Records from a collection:
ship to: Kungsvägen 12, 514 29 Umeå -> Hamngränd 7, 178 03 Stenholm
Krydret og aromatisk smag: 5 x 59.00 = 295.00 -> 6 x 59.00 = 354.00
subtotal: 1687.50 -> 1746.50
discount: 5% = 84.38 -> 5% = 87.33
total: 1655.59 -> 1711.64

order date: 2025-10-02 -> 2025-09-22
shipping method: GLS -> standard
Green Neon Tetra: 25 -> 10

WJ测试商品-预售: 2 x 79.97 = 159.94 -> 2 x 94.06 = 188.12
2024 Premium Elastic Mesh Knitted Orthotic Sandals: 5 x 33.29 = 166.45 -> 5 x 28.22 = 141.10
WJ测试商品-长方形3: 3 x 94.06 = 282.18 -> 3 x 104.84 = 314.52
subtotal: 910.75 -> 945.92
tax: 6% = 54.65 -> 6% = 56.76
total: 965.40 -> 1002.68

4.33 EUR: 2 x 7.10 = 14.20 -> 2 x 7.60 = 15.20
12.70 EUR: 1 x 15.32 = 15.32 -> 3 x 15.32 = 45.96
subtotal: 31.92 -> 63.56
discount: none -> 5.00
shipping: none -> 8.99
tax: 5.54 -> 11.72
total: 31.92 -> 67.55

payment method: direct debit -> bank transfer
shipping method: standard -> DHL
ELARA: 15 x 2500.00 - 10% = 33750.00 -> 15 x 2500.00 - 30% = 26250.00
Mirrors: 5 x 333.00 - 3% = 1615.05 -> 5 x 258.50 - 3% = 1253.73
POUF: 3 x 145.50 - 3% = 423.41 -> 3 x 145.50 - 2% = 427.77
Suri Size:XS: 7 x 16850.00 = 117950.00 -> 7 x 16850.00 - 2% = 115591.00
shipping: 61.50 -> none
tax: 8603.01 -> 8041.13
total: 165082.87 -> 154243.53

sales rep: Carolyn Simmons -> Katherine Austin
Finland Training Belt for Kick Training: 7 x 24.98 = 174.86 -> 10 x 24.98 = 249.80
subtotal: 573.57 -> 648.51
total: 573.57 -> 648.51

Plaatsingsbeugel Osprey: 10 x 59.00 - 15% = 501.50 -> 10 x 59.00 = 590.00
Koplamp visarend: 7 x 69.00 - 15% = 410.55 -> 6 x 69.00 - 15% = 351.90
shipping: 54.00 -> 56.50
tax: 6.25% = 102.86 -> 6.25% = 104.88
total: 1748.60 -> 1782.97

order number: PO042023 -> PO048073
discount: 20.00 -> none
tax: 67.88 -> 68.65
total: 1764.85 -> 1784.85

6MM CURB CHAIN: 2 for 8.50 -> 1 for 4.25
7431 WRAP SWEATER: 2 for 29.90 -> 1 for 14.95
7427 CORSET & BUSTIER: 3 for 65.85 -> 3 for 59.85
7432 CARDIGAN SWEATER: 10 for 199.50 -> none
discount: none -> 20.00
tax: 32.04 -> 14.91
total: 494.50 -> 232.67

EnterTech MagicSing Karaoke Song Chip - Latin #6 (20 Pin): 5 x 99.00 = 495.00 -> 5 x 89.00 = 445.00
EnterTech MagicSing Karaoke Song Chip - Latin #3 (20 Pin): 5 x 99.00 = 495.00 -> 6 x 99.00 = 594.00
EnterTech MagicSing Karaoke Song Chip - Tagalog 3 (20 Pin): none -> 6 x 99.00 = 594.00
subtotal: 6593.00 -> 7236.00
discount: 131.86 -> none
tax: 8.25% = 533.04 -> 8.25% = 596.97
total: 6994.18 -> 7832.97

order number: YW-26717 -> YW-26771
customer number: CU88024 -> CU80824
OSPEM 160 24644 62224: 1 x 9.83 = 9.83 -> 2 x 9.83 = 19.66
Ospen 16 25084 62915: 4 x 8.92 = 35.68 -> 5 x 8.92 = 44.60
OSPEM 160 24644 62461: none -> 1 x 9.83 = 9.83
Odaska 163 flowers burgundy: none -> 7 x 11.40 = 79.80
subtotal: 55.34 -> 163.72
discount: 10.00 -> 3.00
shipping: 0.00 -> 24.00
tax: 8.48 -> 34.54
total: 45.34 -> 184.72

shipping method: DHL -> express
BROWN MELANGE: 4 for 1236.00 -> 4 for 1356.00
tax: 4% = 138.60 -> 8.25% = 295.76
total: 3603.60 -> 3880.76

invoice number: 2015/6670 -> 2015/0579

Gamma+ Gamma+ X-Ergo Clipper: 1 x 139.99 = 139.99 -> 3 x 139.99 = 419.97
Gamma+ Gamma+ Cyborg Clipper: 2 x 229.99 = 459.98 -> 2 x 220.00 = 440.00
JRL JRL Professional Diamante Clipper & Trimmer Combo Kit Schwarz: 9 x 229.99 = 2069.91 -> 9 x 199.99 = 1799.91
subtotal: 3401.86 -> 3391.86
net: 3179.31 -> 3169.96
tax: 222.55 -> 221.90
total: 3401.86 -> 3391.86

**What is being asked**. Provide an exact transcription of every entry above.

**Solution to the problem**.
ship to: Kungsvägen 12, 514 29 Umeå -> Hamngränd 7, 178 03 Stenholm
Krydret og aromatisk smag: 5 x 59.00 = 295.00 -> 6 x 59.00 = 354.00
subtotal: 1687.50 -> 1746.50
discount: 5% = 84.38 -> 5% = 87.33
total: 1655.59 -> 1711.64

order date: 2025-10-02 -> 2025-09-22
shipping method: GLS -> standard
Green Neon Tetra: 25 -> 10

WJ测试商品-预售: 2 x 79.97 = 159.94 -> 2 x 94.06 = 188.12
2024 Premium Elastic Mesh Knitted Orthotic Sandals: 5 x 33.29 = 166.45 -> 5 x 28.22 = 141.10
WJ测试商品-长方形3: 3 x 94.06 = 282.18 -> 3 x 104.84 = 314.52
subtotal: 910.75 -> 945.92
tax: 6% = 54.65 -> 6% = 56.76
total: 965.40 -> 1002.68

4.33 EUR: 2 x 7.10 = 14.20 -> 2 x 7.60 = 15.20
12.70 EUR: 1 x 15.32 = 15.32 -> 3 x 15.32 = 45.96
subtotal: 31.92 -> 63.56
discount: none -> 5.00
shipping: none -> 8.99
tax: 5.54 -> 11.72
total: 31.92 -> 67.55

payment method: direct debit -> bank transfer
shipping method: standard -> DHL
ELARA: 15 x 2500.00 - 10% = 33750.00 -> 15 x 2500.00 - 30% = 26250.00
Mirrors: 5 x 333.00 - 3% = 1615.05 -> 5 x 258.50 - 3% = 1253.73
POUF: 3 x 145.50 - 3% = 423.41 -> 3 x 145.50 - 2% = 427.77
Suri Size:XS: 7 x 16850.00 = 117950.00 -> 7 x 16850.00 - 2% = 115591.00
shipping: 61.50 -> none
tax: 8603.01 -> 8041.13
total: 165082.87 -> 154243.53

sales rep: Carolyn Simmons -> Katherine Austin
Finland Training Belt for Kick Training: 7 x 24.98 = 174.86 -> 10 x 24.98 = 249.80
subtotal: 573.57 -> 648.51
total: 573.57 -> 648.51

Plaatsingsbeugel Osprey: 10 x 59.00 - 15% = 501.50 -> 10 x 59.00 = 590.00
Koplamp visarend: 7 x 69.00 - 15% = 410.55 -> 6 x 69.00 - 15% = 351.90
shipping: 54.00 -> 56.50
tax: 6.25% = 102.86 -> 6.25% = 104.88
total: 1748.60 -> 1782.97

order number: PO042023 -> PO048073
discount: 20.00 -> none
tax: 67.88 -> 68.65
total: 1764.85 -> 1784.85

6MM CURB CHAIN: 2 for 8.50 -> 1 for 4.25
7431 WRAP SWEATER: 2 for 29.90 -> 1 for 14.95
7427 CORSET & BUSTIER: 3 for 65.85 -> 3 for 59.85
7432 CARDIGAN SWEATER: 10 for 199.50 -> none
discount: none -> 20.00
tax: 32.04 -> 14.91
total: 494.50 -> 232.67

EnterTech MagicSing Karaoke Song Chip - Latin #6 (20 Pin): 5 x 99.00 = 495.00 -> 5 x 89.00 = 445.00
EnterTech MagicSing Karaoke Song Chip - Latin #3 (20 Pin): 5 x 99.00 = 495.00 -> 6 x 99.00 = 594.00
EnterTech MagicSing Karaoke Song Chip - Tagalog 3 (20 Pin): none -> 6 x 99.00 = 594.00
subtotal: 6593.00 -> 7236.00
discount: 131.86 -> none
tax: 8.25% = 533.04 -> 8.25% = 596.97
total: 6994.18 -> 7832.97

order number: YW-26717 -> YW-26771
customer number: CU88024 -> CU80824
OSPEM 160 24644 62224: 1 x 9.83 = 9.83 -> 2 x 9.83 = 19.66
Ospen 16 25084 62915: 4 x 8.92 = 35.68 -> 5 x 8.92 = 44.60
OSPEM 160 24644 62461: none -> 1 x 9.83 = 9.83
Odaska 163 flowers burgundy: none -> 7 x 11.40 = 79.80
subtotal: 55.34 -> 163.72
discount: 10.00 -> 3.00
shipping: 0.00 -> 24.00
tax: 8.48 -> 34.54
total: 45.34 -> 184.72

shipping method: DHL -> express
BROWN MELANGE: 4 for 1236.00 -> 4 for 1356.00
tax: 4% = 138.60 -> 8.25% = 295.76
total: 3603.60 -> 3880.76

invoice number: 2015/6670 -> 2015/0579

Gamma+ Gamma+ X-Ergo Clipper: 1 x 139.99 = 139.99 -> 3 x 139.99 = 419.97
Gamma+ Gamma+ Cyborg Clipper: 2 x 229.99 = 459.98 -> 2 x 220.00 = 440.00
JRL JRL Professional Diamante Clipper & Trimmer Combo Kit Schwarz: 9 x 229.99 = 2069.91 -> 9 x 199.99 = 1799.91
subtotal: 3401.86 -> 3391.86
net: 3179.31 -> 3169.96
tax: 222.55 -> 221.90
total: 3401.86 -> 3391.86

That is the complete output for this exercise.